La dialettica non si ferma tra l’opera costruita e l’opera ritratta, ma ne scandisce un percorso. L’inizio sta nell’integrazione fra arte e natura, nella capacità di trasformarla senza deturparla, nel costruire con rispetto e intelligenza. Tanto che, “
sollevando lo sguardo dal lago o abbassandolo dai monti”, si aggiunge alla soddisfazione visiva immediata “
il ricordo della storia, il piacere dell’architettura”: così Giorgio Bonomi, curatore della mostra, descrive questo racconto per immagini. Un vissuto fra le opere (edifici pubblici e privati) di Agazzi nelle strade di Lugano e la macchina fotografica di Maria Mulas, che non si limita a fissare un attimo, ma cerca d’impadronirsi di un
proprio racconto visivo.
Gli scatti dell’artista riescono così a catturare il particolare del “costruito”: delineano gli ampi spazi, si vestono di poetica e traguardano l’obiettivo nel sopra e nel sotto di quello spazio, nel prima e nel dopo. Punta un mucchio di neve candida che contrasta col rosso dei mattoni della
Nuova Scuola Media di Lugano Besso (1995) o i rami scheletrici che impattano di ombre le specchiature delle finestre della
Residenza Corte dei Faggi.
L’ombra di un tronco d’albero si staglia definita sulle striature del cemento liscio e grezzo, scandisce la stagione per il fabbricato che la riceve, ripara gli occhi dallo straordinario riverbero del cielo. Gli squarci di luce “dipingono” i vetri a specchio dei balconi ed esaltano l’eleganza e il ritmo dell’architettura modulare.
Come il concetto di costruire si misura e cambia col tempo e con i luoghi, anche la fotografia necessita di metamorfosi. Scatto dopo scatto, Maria Mulas rompe gli schemi e ripete alcune sequenze fino all’ossessione: “
Il soggetto ritratto riflette, alla lettera, ciò che a sua volta sta guardando”, scrive l’artista. “
Come se si ribellasse così alla propria condizione di preda, alla propria passività”.
Fra le opere in mostra, colpiscono le immagini dell’
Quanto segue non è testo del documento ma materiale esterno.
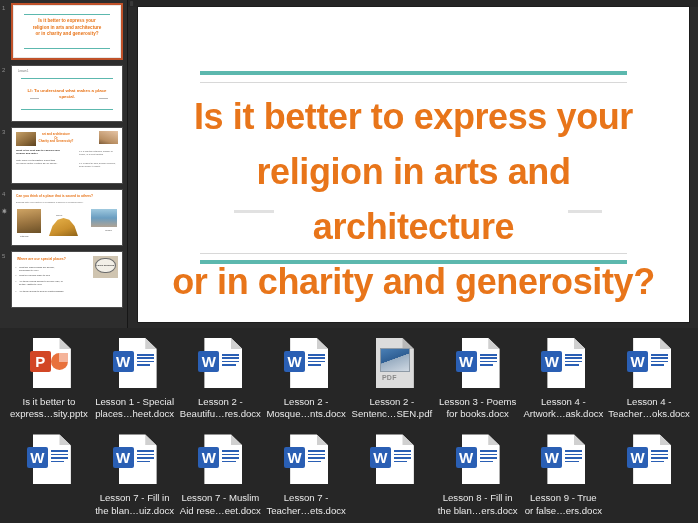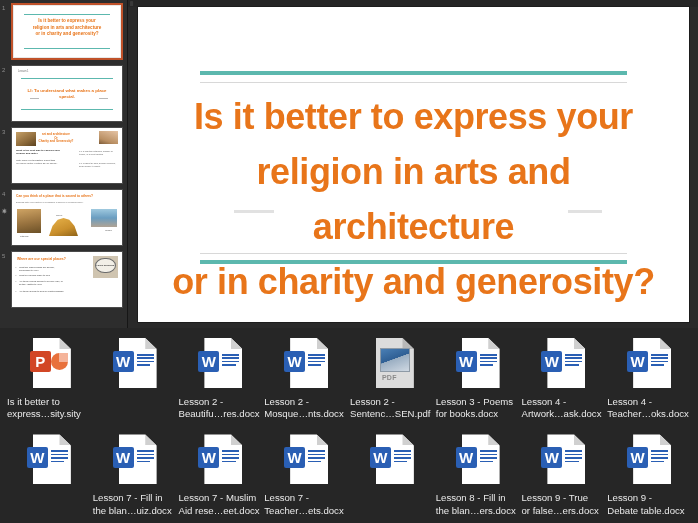"Is it better to" .file-label { text-align: left -> center }
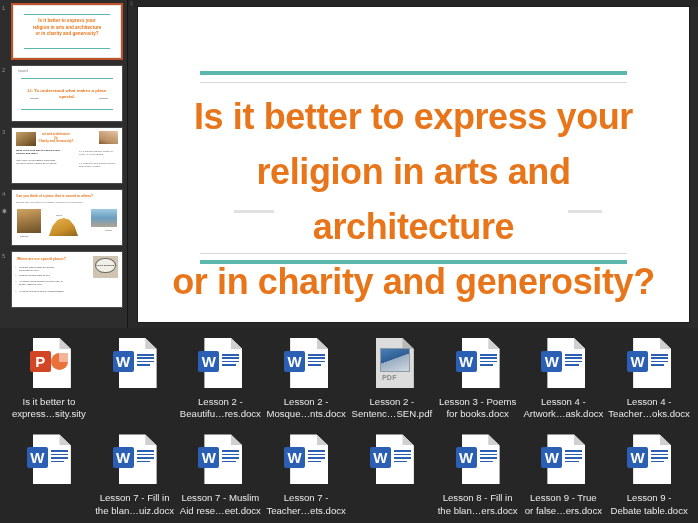"Lesson 1 - Special" div.file-label { html: none -> <div> <span>Lesson 1 - Special</span> <span>places…heet.docx</span> </div> }
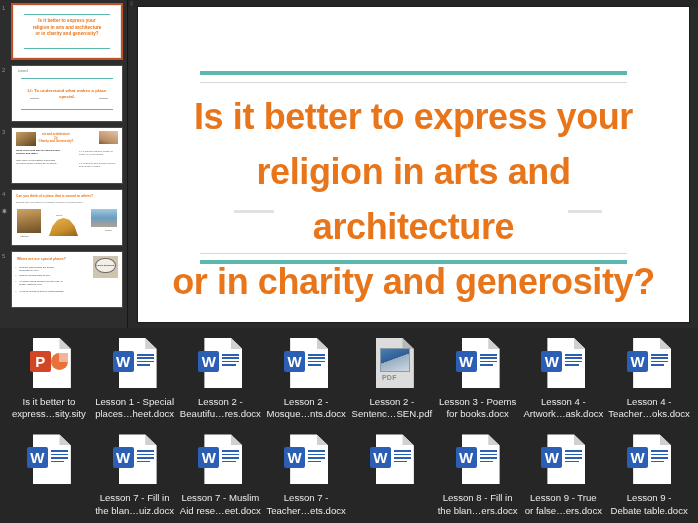"express…sity.sity" span { text: sity.sity -> sity.pptx }
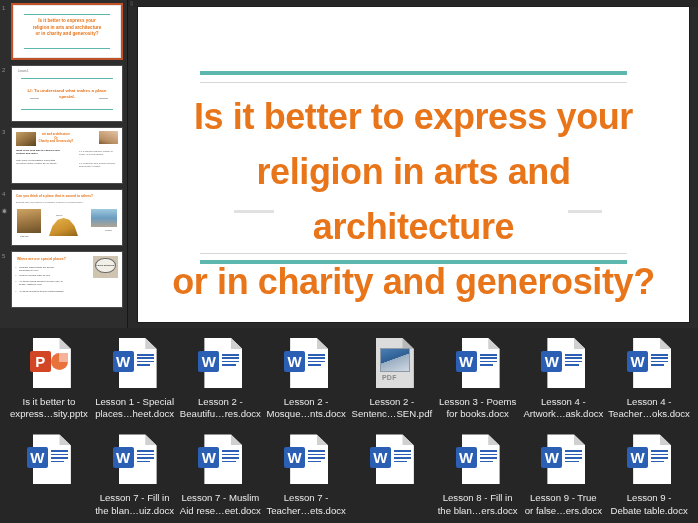"Lesson 9 -" div.file-label { html: <div> <span>Lesson 9 -</span> <span>Debate table.docx</span> </div> -> none }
Autoparcheggio di piazza Castello (2005): un alternarsi di vuoti e pieni, l’estrema eleganza dell’inquadratura, la straordinaria efficacia nell’esaltare la modularità geometrica delle strutture. Per un momento, l’occhio dell’artista insegue qualcosa che riesce invece a sfuggirgli. E manifesta la vertigine che può procurare quell’attimo di cattura immortalato nella fotografia.